にしむら先生の解剖・生理概論の講義を公開します。先生が、出版原稿として用意されていたものです。ここに公開する理由は、以下の通りです。
一般に、教科書には大きな欠陥、不満がある。医療関係のものも、その宿痾 (しゅくあ) から逃れられない。
例えば、歴史の教科書は「歴史とは何か」から始まらない。歴史の定義については、書いてあるかもしれないが、歴史を学ぶ意義については、論じられない。日本の経済学の教科書、あるいはNISAの入門書は「価値とは何か」から始まらない。あるいは「金と何か」は説明されない。

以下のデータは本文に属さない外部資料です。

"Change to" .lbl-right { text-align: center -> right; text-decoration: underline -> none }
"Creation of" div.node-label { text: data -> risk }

これでは本当は困ってしまうのだ。この、底の部分の理解が欠けていると、その上に知識や、経験を、うまく積み上げられない。
残念ながら、医療関係、解剖や生理についての教科書も同じである。それが何であるのか、なぜ学ばなければならないのか、学んで何を得るのか、については、あらかじめ論じられない。多くの場合、分類された知識が、羅列されているだけである。

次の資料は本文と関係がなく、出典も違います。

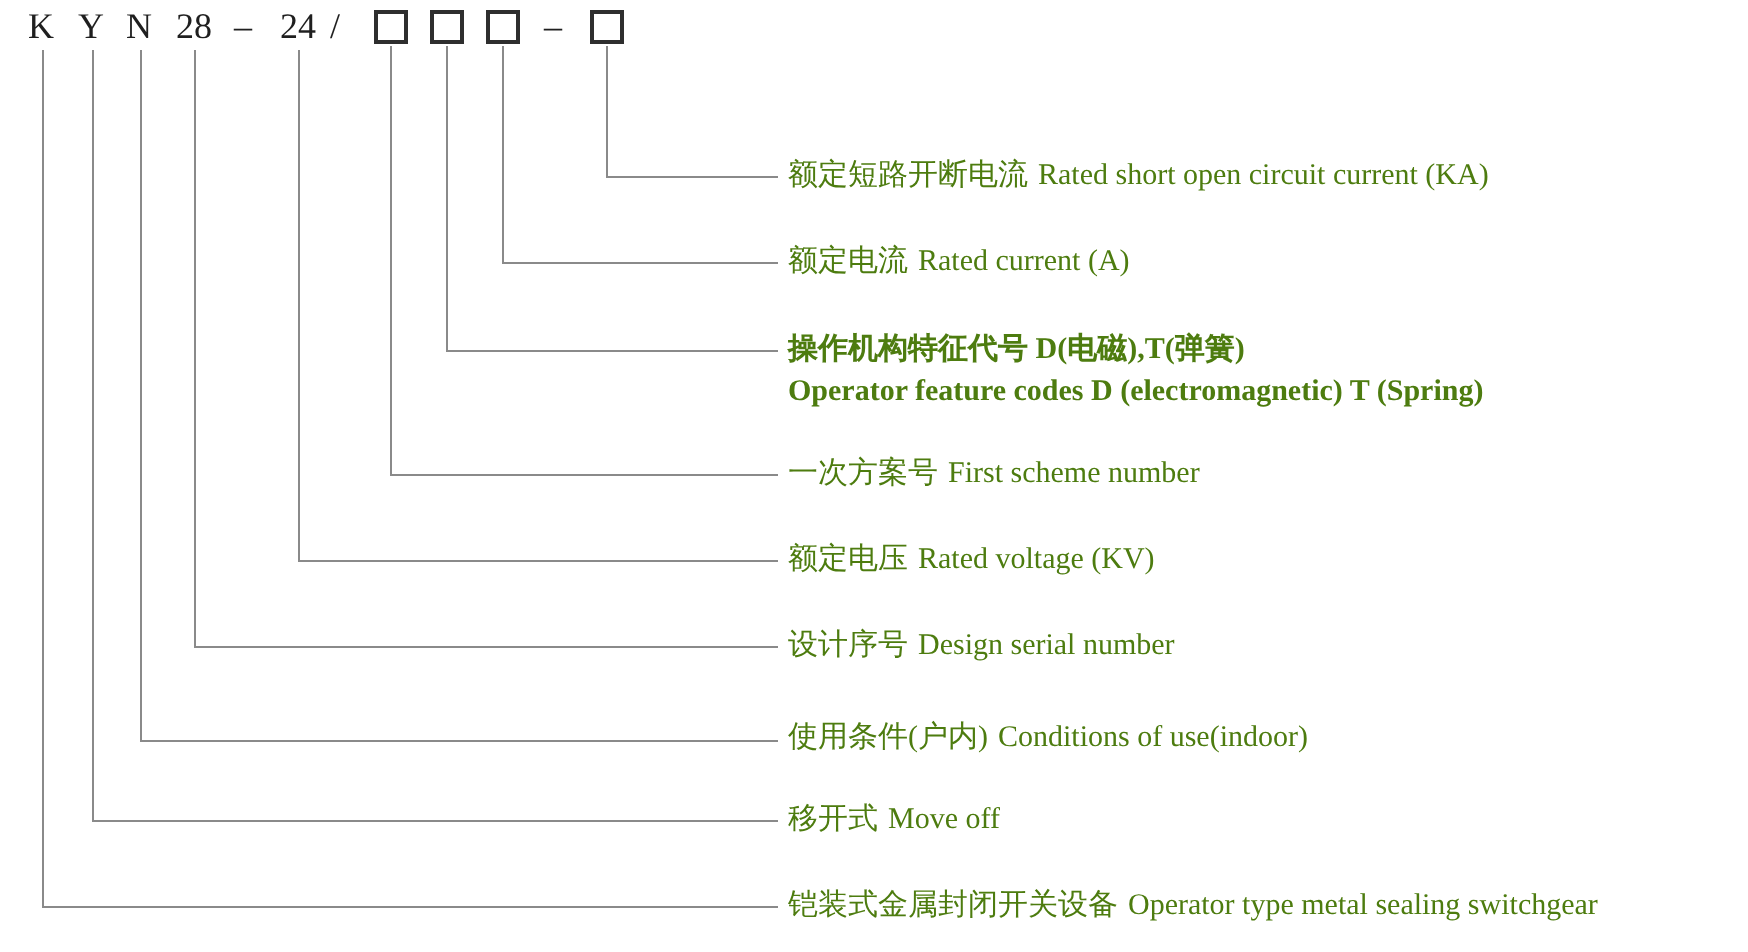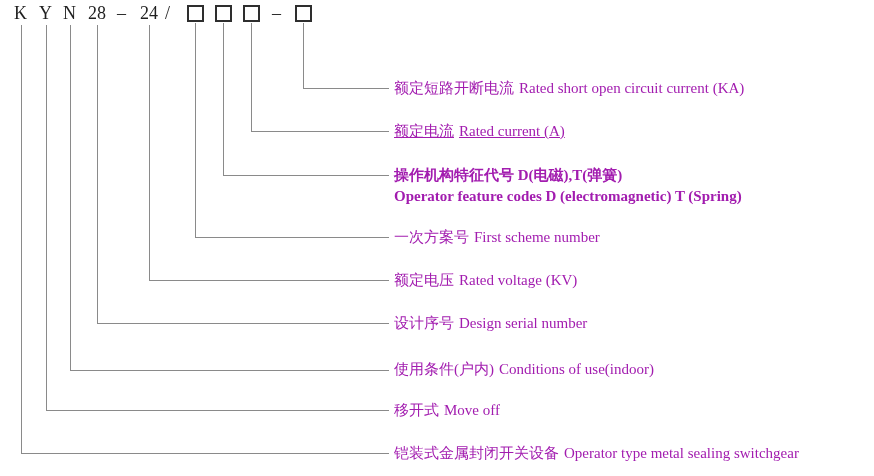"额定短路开断电流 Rated short open circuit" .lbl { color: #a21caf -> #4d7c0f }
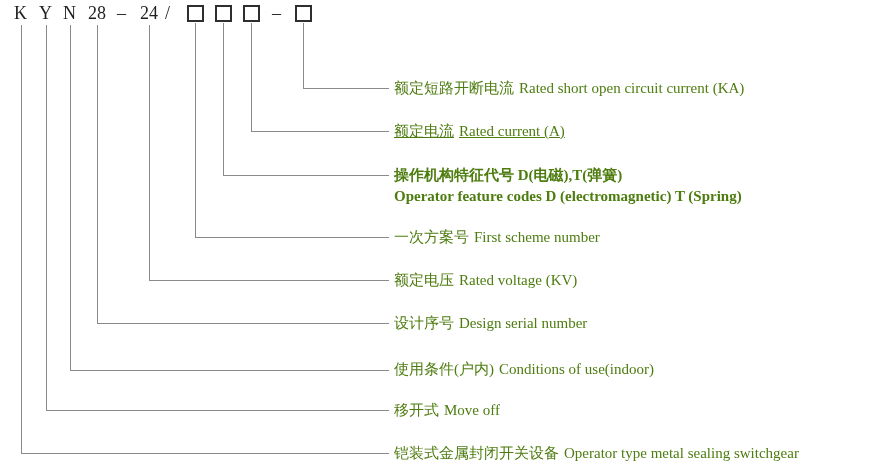"额定电流 Rated current (A)" .lbl2 { text-decoration: underline -> none }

でも、公定の教科書は、そういうものである。受験のためのものであって、実人生に知識を活用するためには、別の理解が必要になる。この泣き別れを避けるには、記名の個人が書いたものがよい。というか、そういう形でしか、目的は達せられないのだと思う。
で、困ったことに、そういうものを書ける人は限られている。
意識も、意欲も、知識もあるが、残念なことに、文才か、時間がない方がほとんどである。幸いなことに! われらがにしむら先生は、幸か(我々にとって)、不幸か(先生にとって)、その両方をお持ちであった。おかげで、大変滋養に満ちた解剖と生理の概論を学ぶことができる。これは、とっても幸運なことなのだと思う。